> [Task brief] The response should be an exact transcription of the data below, free of images.

··· Dataset ···

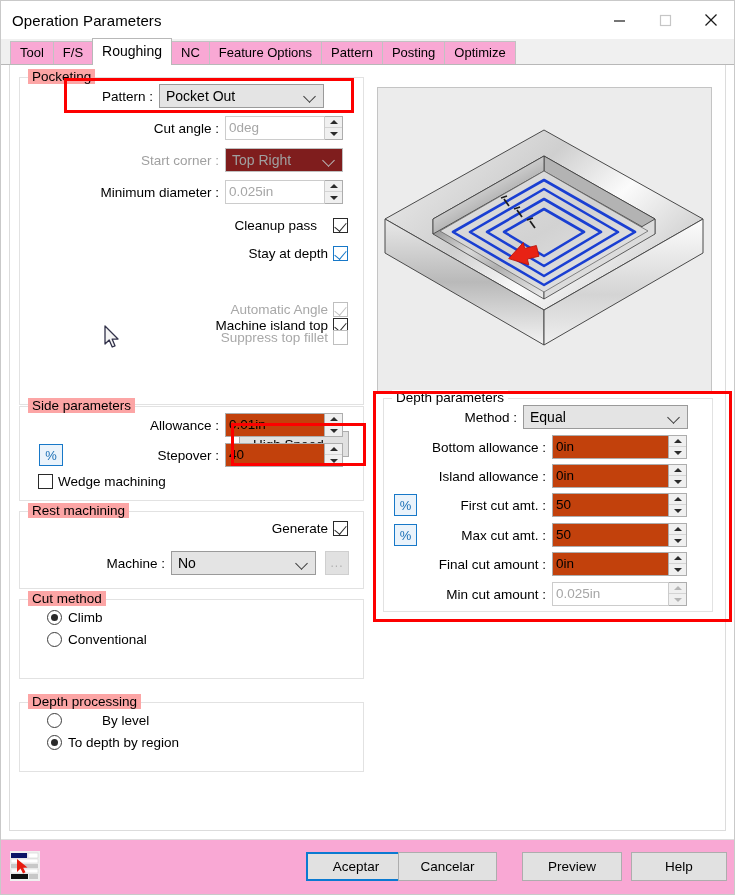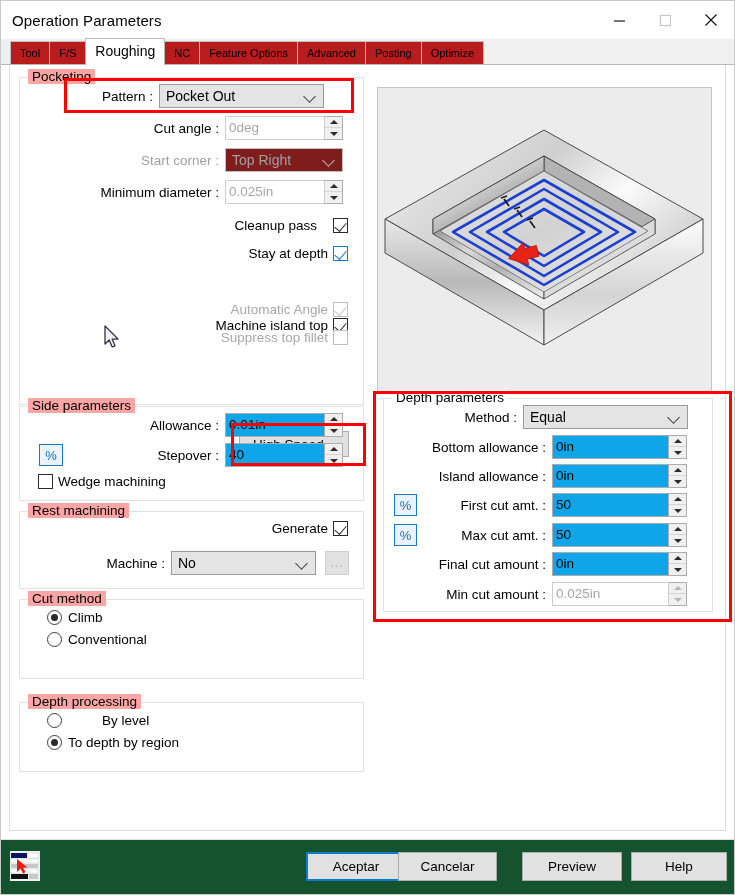--- a/index.html
+++ b/index.html
@@ -64,9 +64,9 @@
     height: 23px;
     line-height: 22px;
     padding: 0 9px;
-    font-size: 11px;
-    color: #000;
-    background: #b91c1c;
+    font-size: 13px;
+    color: #000;
+    background: #f9a8d4;
     border: 1px solid #c2c2c2;
     border-bottom: none;
     margin-right: -1px;

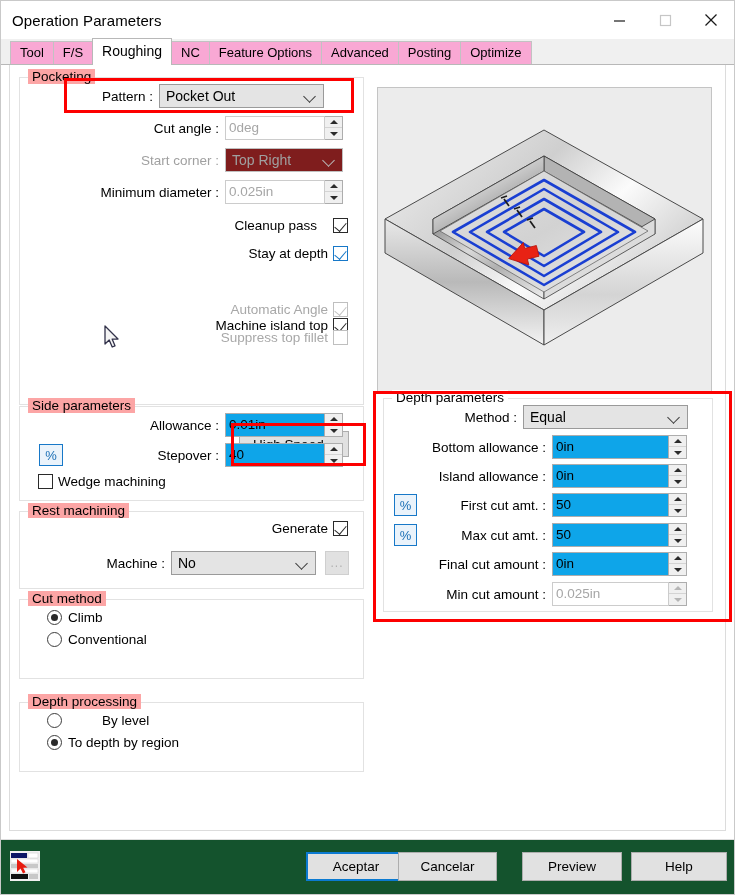--- a/index.html
+++ b/index.html
@@ -330,7 +330,7 @@
     <div class="tab active">Roughing</div>
     <div class="tab">NC</div>
     <div class="tab">Feature Options</div>
-    <div class="tab">Advanced</div>
+    <div class="tab">Pattern</div>
     <div class="tab">Posting</div>
     <div class="tab">Optimize</div>
   </div>

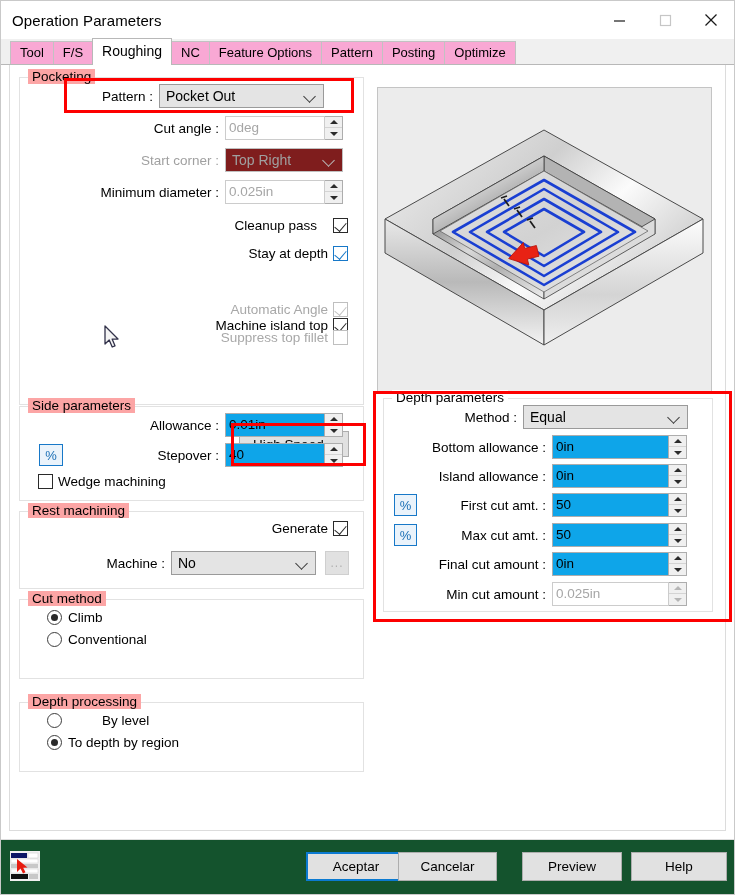--- a/index.html
+++ b/index.html
@@ -130,7 +130,7 @@
   .txt {
     height: 24px;
     border: 1px solid #adadad;
-    background: #0ea5e9;
+    background: #c2410c;
     font-size: 13.5px;
     color: #000;
     padding: 0 3px;

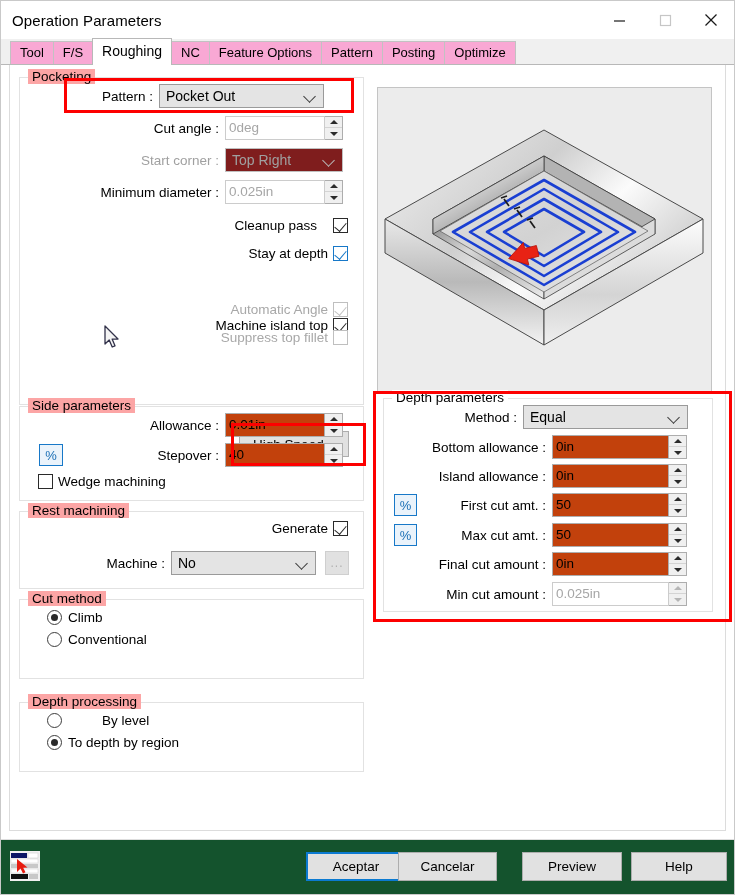--- a/index.html
+++ b/index.html
@@ -277,7 +277,7 @@
   .footer {
     flex: 0 0 55px;
     height: 55px;
-    background: #14532d;
+    background: #f9a8d4;
     border-top: 1px solid #dedede;
     position: relative;
   }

···

> [Result of the task]
--- a/index.html
+++ b/index.html
@@ -64,9 +64,9 @@
     height: 23px;
     line-height: 22px;
     padding: 0 9px;
-    font-size: 11px;
-    color: #000;
-    background: #b91c1c;
+    font-size: 13px;
+    color: #000;
+    background: #f9a8d4;
     border: 1px solid #c2c2c2;
     border-bottom: none;
     margin-right: -1px;

--- a/index.html
+++ b/index.html
@@ -330,7 +330,7 @@
     <div class="tab active">Roughing</div>
     <div class="tab">NC</div>
     <div class="tab">Feature Options</div>
-    <div class="tab">Advanced</div>
+    <div class="tab">Pattern</div>
     <div class="tab">Posting</div>
     <div class="tab">Optimize</div>
   </div>

--- a/index.html
+++ b/index.html
@@ -130,7 +130,7 @@
   .txt {
     height: 24px;
     border: 1px solid #adadad;
-    background: #0ea5e9;
+    background: #c2410c;
     font-size: 13.5px;
     color: #000;
     padding: 0 3px;

--- a/index.html
+++ b/index.html
@@ -277,7 +277,7 @@
   .footer {
     flex: 0 0 55px;
     height: 55px;
-    background: #14532d;
+    background: #f9a8d4;
     border-top: 1px solid #dedede;
     position: relative;
   }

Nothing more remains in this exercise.